Photo of Fergus O'DowdFergus O'Dowd (Louth, Fine Gael)

He had many people working for him disenfranchise all the people who had a previous conviction. It gave a terrible picture of a democracy for people who were no longer in prison and had discharged their obligation. They were pursued to get them off the electoral register because of their race and political situation. That was terrible. In Florida, it is estimated that one in three of all black people are denied the right to vote.

It is worth making the point that although our country is only recently getting used to multiculturalism and we do not have a particularly high number of ethnic minorities in prison, there is a certainly a class issue with regard to the prison population and the denial of prisoner voting rights. It impinges much more dramatically on the votes of working class members of the electorate.

In the transnational context, the European Convention on Human Rights protects the right of everyone to vote. We are not legislating in isolation, nor is this just some altruistic measure by the Government or the Oireachtas. We have been remiss in not doing this earlier and it is good that we are finally acting in this regard.

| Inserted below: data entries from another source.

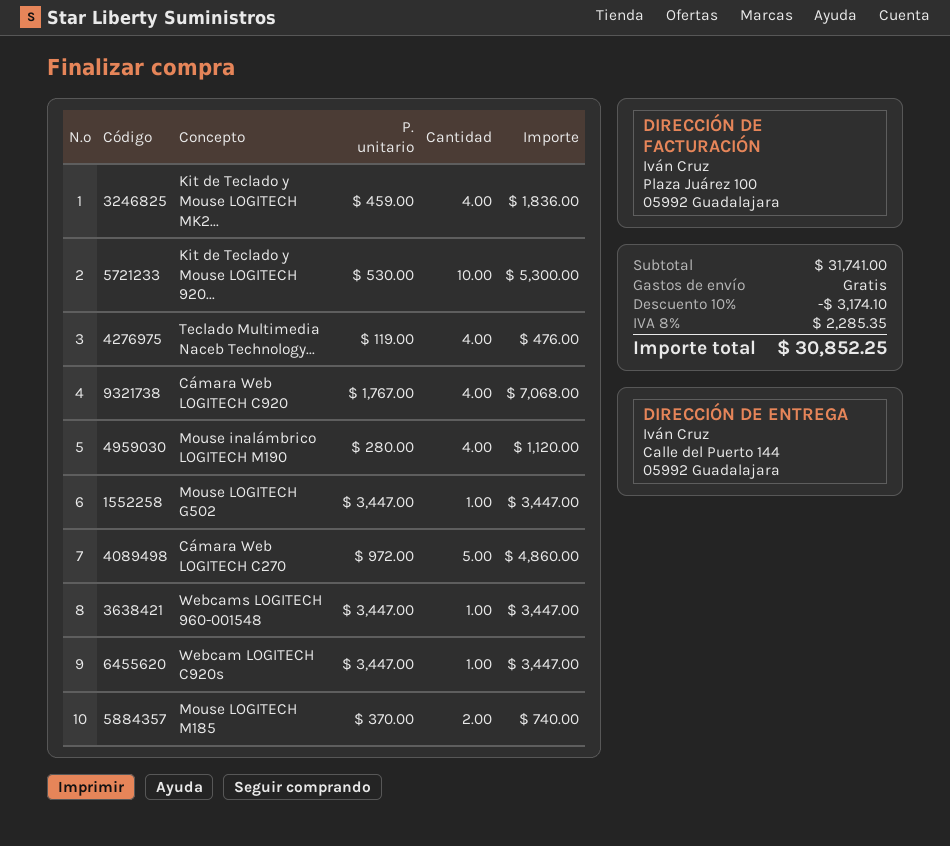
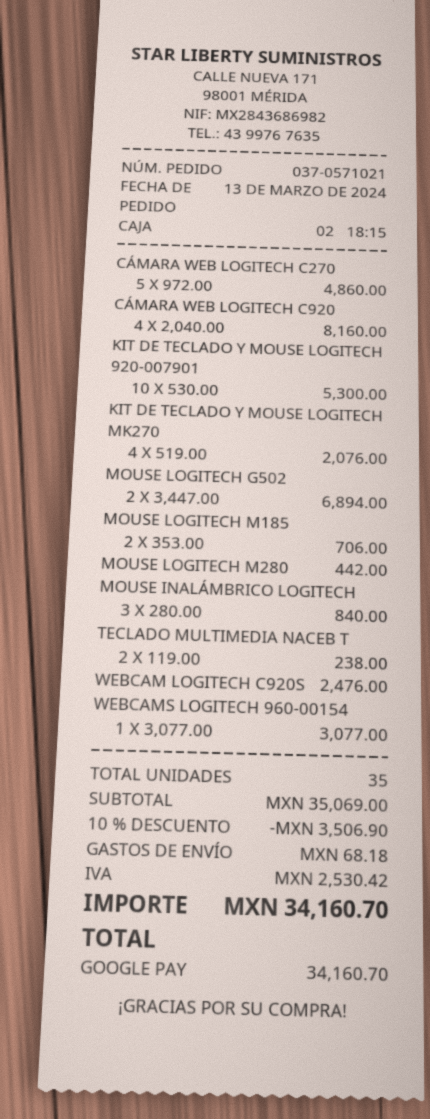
Kit de Teclado y Mouse LOGITECH MK2...: 4 x 459.00 = 1836.00 -> 4 x 519.00 = 2076.00
Teclado Multimedia Naceb Technology...: 4 x 119.00 = 476.00 -> 2 x 119.00 = 238.00
Cámara Web LOGITECH C920: 4 x 1767.00 = 7068.00 -> 4 x 2040.00 = 8160.00
Mouse inalámbrico LOGITECH M190: 4 x 280.00 = 1120.00 -> 3 x 280.00 = 840.00
Mouse LOGITECH G502: 1 x 3447.00 = 3447.00 -> 2 x 3447.00 = 6894.00
Webcams LOGITECH 960-001548: 1 x 3447.00 = 3447.00 -> 1 x 3077.00 = 3077.00
Webcam LOGITECH C920s: 1 x 3447.00 = 3447.00 -> 1 x 2476.00 = 2476.00
Mouse LOGITECH M185: 2 x 370.00 = 740.00 -> 2 x 353.00 = 706.00
MOUSE LOGITECH M280: none -> 1 x 442.00 = 442.00
subtotal: 31741.00 -> 35069.00
discount: 10% = 3174.10 -> 10% = 3506.90
shipping: 0.00 -> 68.18
tax: 2285.35 -> 2530.42
total: 30852.25 -> 34160.70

It is entirely right that the Bill seeks to extend the postal vote to prisoners. When this issue was first mooted, there was some alarm that voting booths would be set up in prisons with all the accompanying costs to the State. As an aside, I note what has happened to those wonderful counting machines which the Minister, Deputy Noel Dempsey, ordered and the Minister, Deputy Cullen, delivered. We have now learned that one can play video games on them, as well as corrupting the entire voting process by means of a simple key. It shows just how unrealistic the whole process was. It is unacceptable that it can be interfered with so easily, quickly and effectively. While one may have been voting on such machines in Wicklow. Louth or elsewhere, the reality is that the process is now in serious doubt. Much money has been spent on it but the Minister of the day should have listened to the views of the Opposition, particularly those of my colleague, Deputy Allen, who strongly argued that the Minister should have sought alternative opinions.

The voting system is a matter for all of us. It is not the Government's voting system, even though Ministers have made it their system; it should be a collective system. Unless our work on issues such as the franchise and how we change the voting system is done with everyone's consent and agreement we will continue to have a debacle such as the current one. It is politically unacceptable that on these important matters the Government did not listen and is still not heeding the voice of the Opposition. We now have hundreds of electronic voting machines which are costing a fortune to store in air-conditioned offices. Perhaps they should be preserved as a work of art dedicated to the memory of this Government when the time comes.